Secrets are generally confidential values that should not appear in plain text in the application. There are several products that help you store, retrieve, and rotate these secrets securely as well as audit the access to them. Kong Gateway offers a mechanism to set up references to these secrets which makes your Kong Gateway installation more secure.

Getting started

The following example uses the most basic form of secrets management: storing secrets in environment variables. In this example, you will replace a plaintext password to your PostgreSQL database with a reference to an environment variable.

You can also store secrets in a secure vault backend. For a list of supported vault backend implementations, see the Backends Overview.

In this example we’ll replace our plaintext password to our PostgreSQL database with a reference. To do so, define your environment variable and assign a secret value to it.

Define a reference

Define your environment variable and assign a secret value to it:

  1. export MY_SECRET_POSTGRES_PASSWORD="opensesame"

Next, set up a reference to this environment variable so that Kong Gateway can find this secret. We use a Uniform Resource Locator (URL) format for this.

In this case, the reference would look like this:

  1. {vault://env/my-secret-postgres-password}

Where:

  • vault is the scheme (protocol) that we use to indicate that this is a secret.
  • env is the name of the backend (Environment Variables), since we’re storing the secret in a ENV variable.
  • my-secret-postgres-password corresponds to the environment variable that you just defined.

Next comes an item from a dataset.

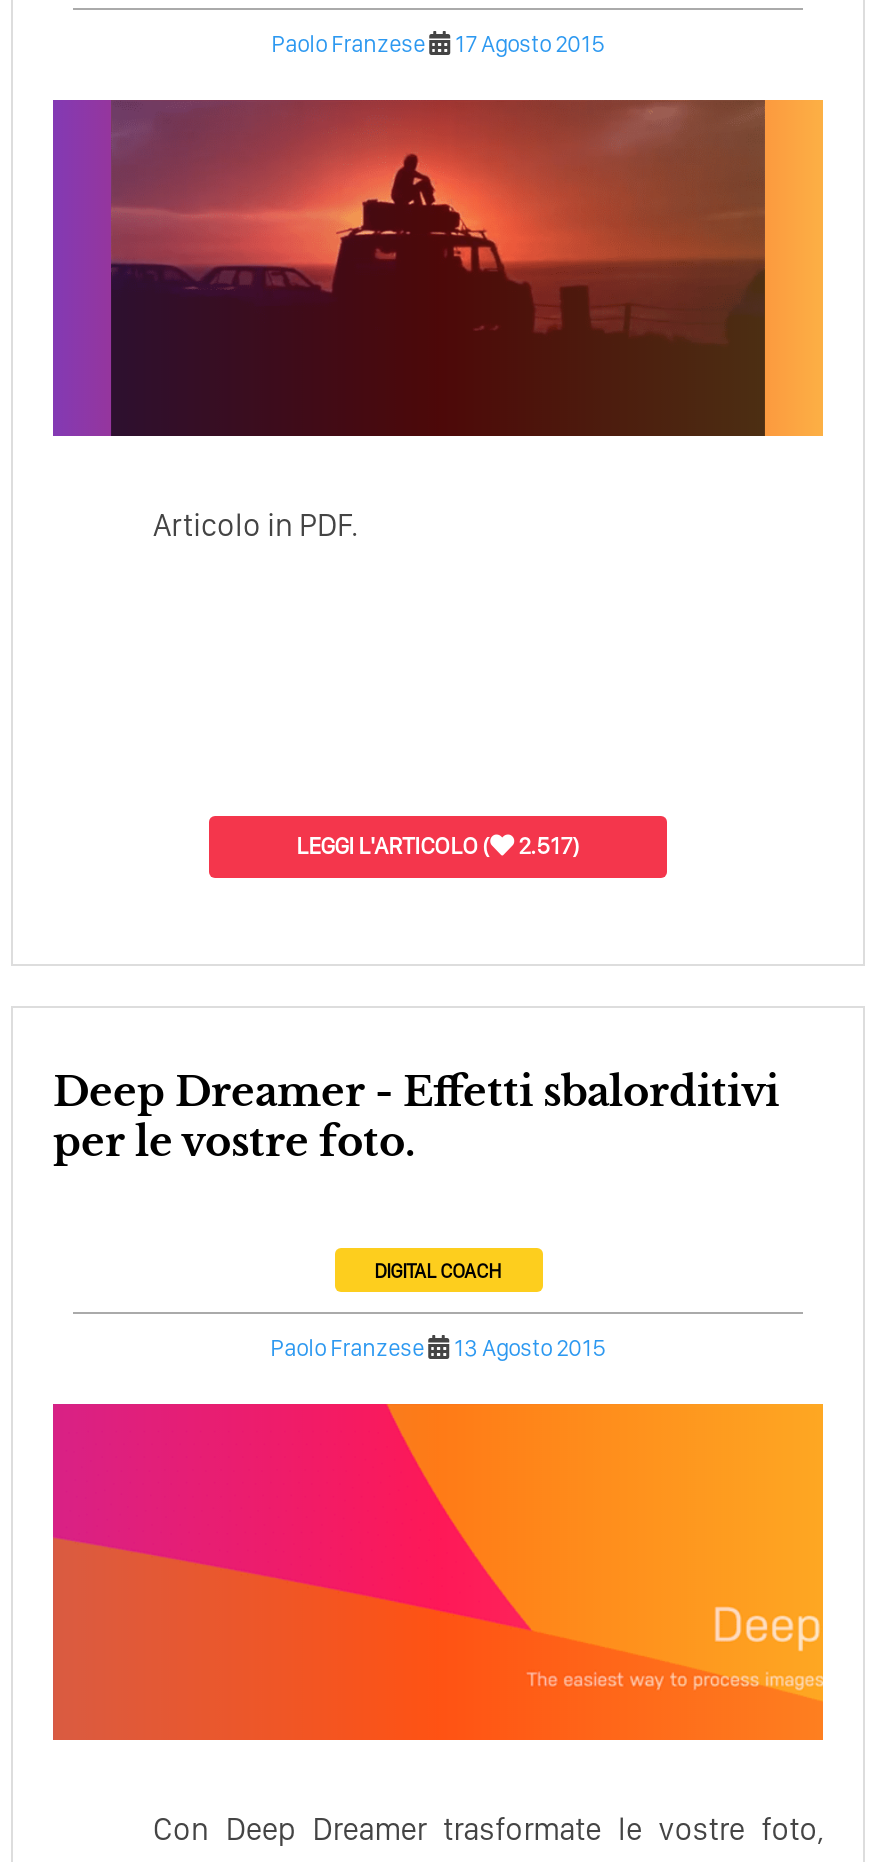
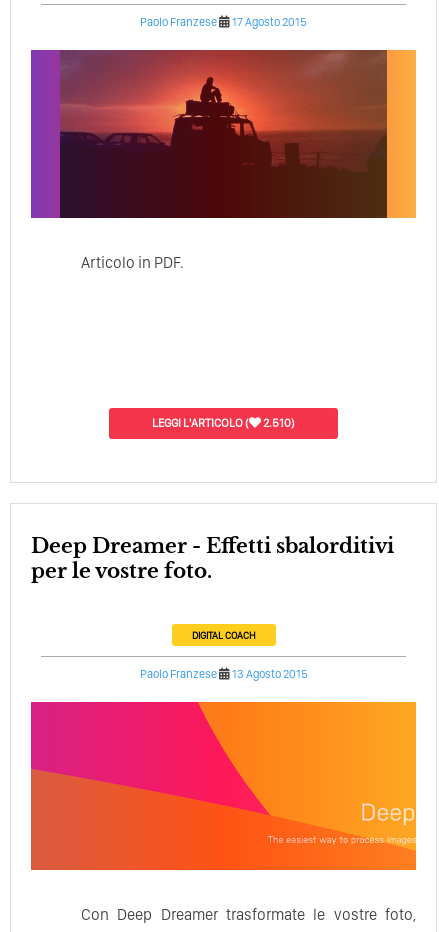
- LEGGI L'ARTICOLO ( 2.517)
+ LEGGI L'ARTICOLO ( 2.510)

Note that the reference is wrapped in curly braces.

Using the reference

You can specify configuration options using environment variables or by directly updating the kong.conf configuration file.

Environment variable

Set the KONG_PG_PASSWORD environment variable to the following, adjusting my-secret-postgres-password to your own password object name:

  1. KONG_PG_PASSWORD={vault://env/my-secret-postgres-password}

Configuration file

The kong.conf file contains the property pg_password. Replace the original value with the following, adjusting my-secret-postgres-password to your own password object name:

  1. pg_password={vault://env/my-secret-postgres-password}

Upon startup, Kong Gateway tries to detect and transparently resolve references.

For quick debugging or testing, you can use the CLI for vaults.